Update: UM publishes salary data under a "Fall Reappointment Roster" on its HR page. At the time of this editorial's publication, HR had told the Kaimin that salary data was not published on its website. 


The gender-discrimination complaint filed against the University of Montana this August punctuates a years-long trend of the University failing to provide UM and Missoula the transparency we deserve. 

While reporting on the lawsuit for this issue, the Kaimin ran into brick wall after brick wall. So much of the information the University hailed as evidence of its innocence could not be accessed publicly on any UM website. 

For example, a large part of the discrimination complaint centers around the salaries of two of the four plaintiffs.

In early fall of 2019, the United Faculty Association pushed UM to disclose faculty and staff salary data. 

According to the minutes of a Sept. 9, 2019 Faculty Senate meeting, Megan Stark, former UFA vice president, brought up the fact that “the University used to make salaries public. The research shows that publicly available salaries add a measure of transparency to help remove barriers to the gender wage gap.” 

The University eventually disclosed that data on its human resources website. Now, though, the web link results in an “Error 404” message. 

A phone call with HR confirmed the office no longer publishes that information.

Pay transparency is a critical part of pay equity. If UM is committed to equality and inclusivity, why doesn’t it publish the salaries of its faculty in easily accessible locations?

And aside from pay transparency, what about office transparency?

Key UM offices that play a role in this lawsuit would not speak with our reporter. Lucy France, UM’s chief legal counsel, who is named in the complaint, refused to hear questions or meet with the Kaimin after an email message, an office visit and a phone call.

After three emails, two phone calls and an office visit, Alicia Arant, head of the Title IX office, agreed to answer broad questions about the office. She said she could not comment on the suit itself because it is in litigation.

Twila Old Coyote, the executive director of the S.E.A. Change Initiative (an organization founded by President Seth Bodnar to promote women leadership) did not respond to two calls and a follow-up email request for comment. Only when University spokesperson Dave Kuntz directly connected Old Coyote to the Kaimin did she respond. 

We appreciate that Kuntz did talk to the Kaimin. As a public information officer, that’s a big part of his job, and it’s great that he gets that.
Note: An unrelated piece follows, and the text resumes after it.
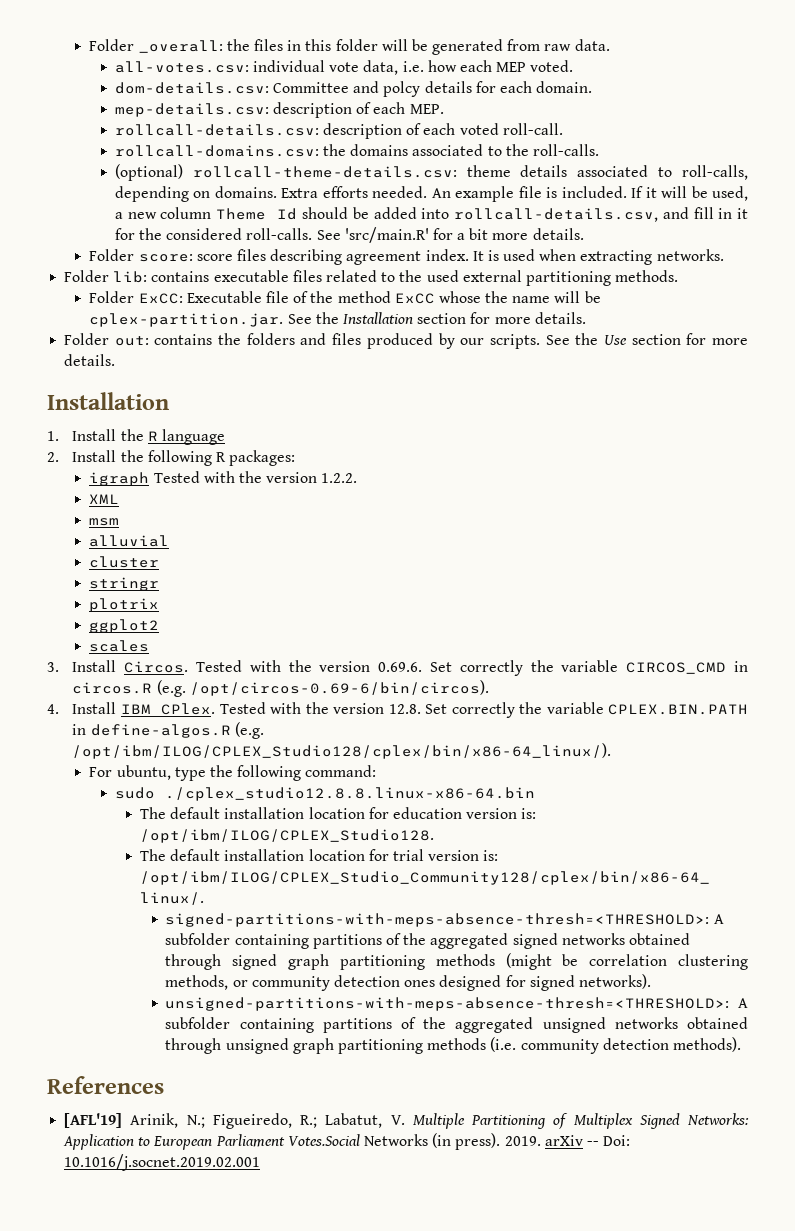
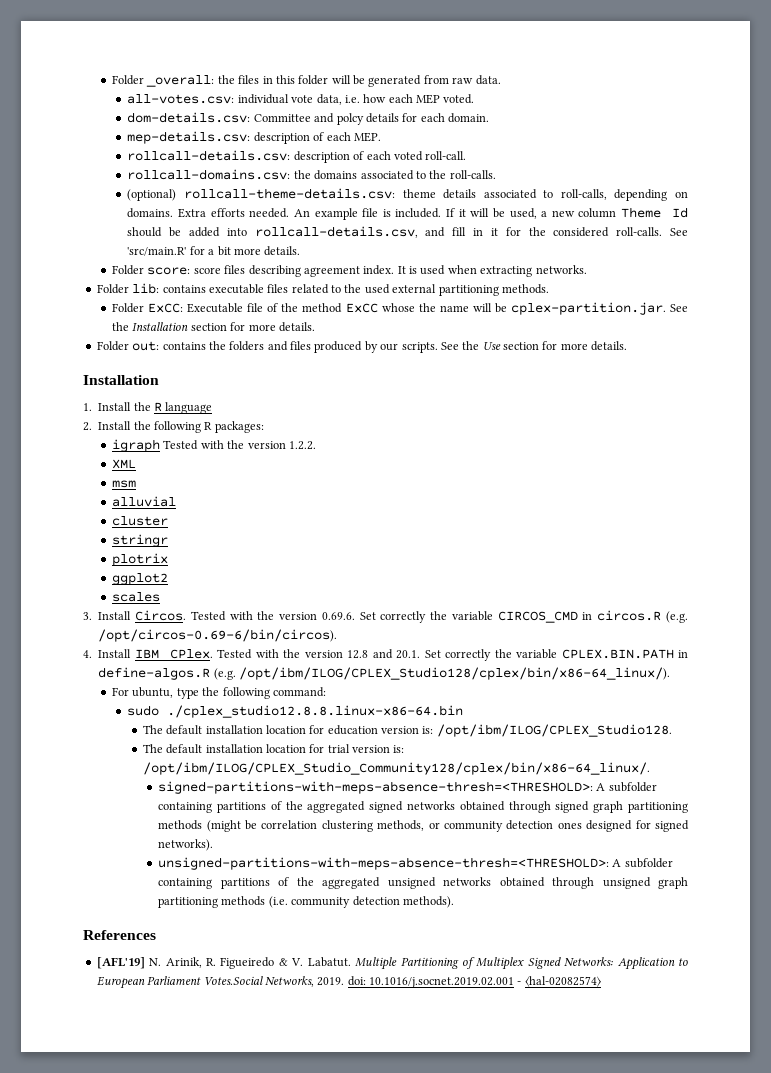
- Tested with the version 12.8. Set correctly the variable CPLEX.BIN.PATH in define-algos.R (e.g. /opt/ibm/ILOG/CPLEX_Studio128/cplex/bin/x86-64_linux/).
+ Tested with the version 12.8 and 20.1. Set correctly the variable CPLEX.BIN.PATH in define-algos.R (e.g. /opt/ibm/ILOG/CPLEX_Studio128/cplex/bin/x86-64_linux/).
- [AFL'19] Arinik, N.; Figueiredo, R.; Labatut, V. Multiple Partitioning of Multiplex Signed Networks: Application to European Parliament Votes.Social Networks (in press). 2019. arXiv -- Doi: 10.1016/j.socnet.2019.02.001
+ [AFL'19] N. Arinik, R. Figueiredo & V. Labatut. Multiple Partitioning of Multiplex Signed Networks: Application to European Parliament Votes.Social Networks, 2019. doi: 10.1016/j.socnet.2019.02.001 - ⟨hal-02082574⟩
We encourage others in the Montana University System to better understand how to communicate to the public about their state-held jobs. 

We understand it can be tricky to comment on ongoing litigation, but when officials refuse to talk to the Kaimin, they refuse to talk to the student body. And, more broadly, they refuse to talk to the Missoula community, the state of Montana and beyond.

The University touts some recurring statistics — promising that 78% of new promotions, 58% of new hires and the majority of President Bodnar’s cabinet are women. But it was just in February 2019 that UM didn’t have a single woman in a permanent dean position (today’s seniors were still freshmen with twinkles in their eyes, eating at the Food Zoo and sleeping in dorms). 

Also, the president’s cabinet is made up of nine women and seven men, a slim majority that perhaps doesn’t carry the weight UM hopes it does. 

Right now, UM is saying: “Look — women are here, and employed, and it’s an even distribution.” But are you paying them equally? Why not show us?

If there’s nothing to hide, then let’s not hide anything. Publish faculty and staff salaries, as many other public universities do, so reporters — and the public — aren’t forced to dig on external sites for data that is public in the first place. Back up promises with information that proves what’s being said is true.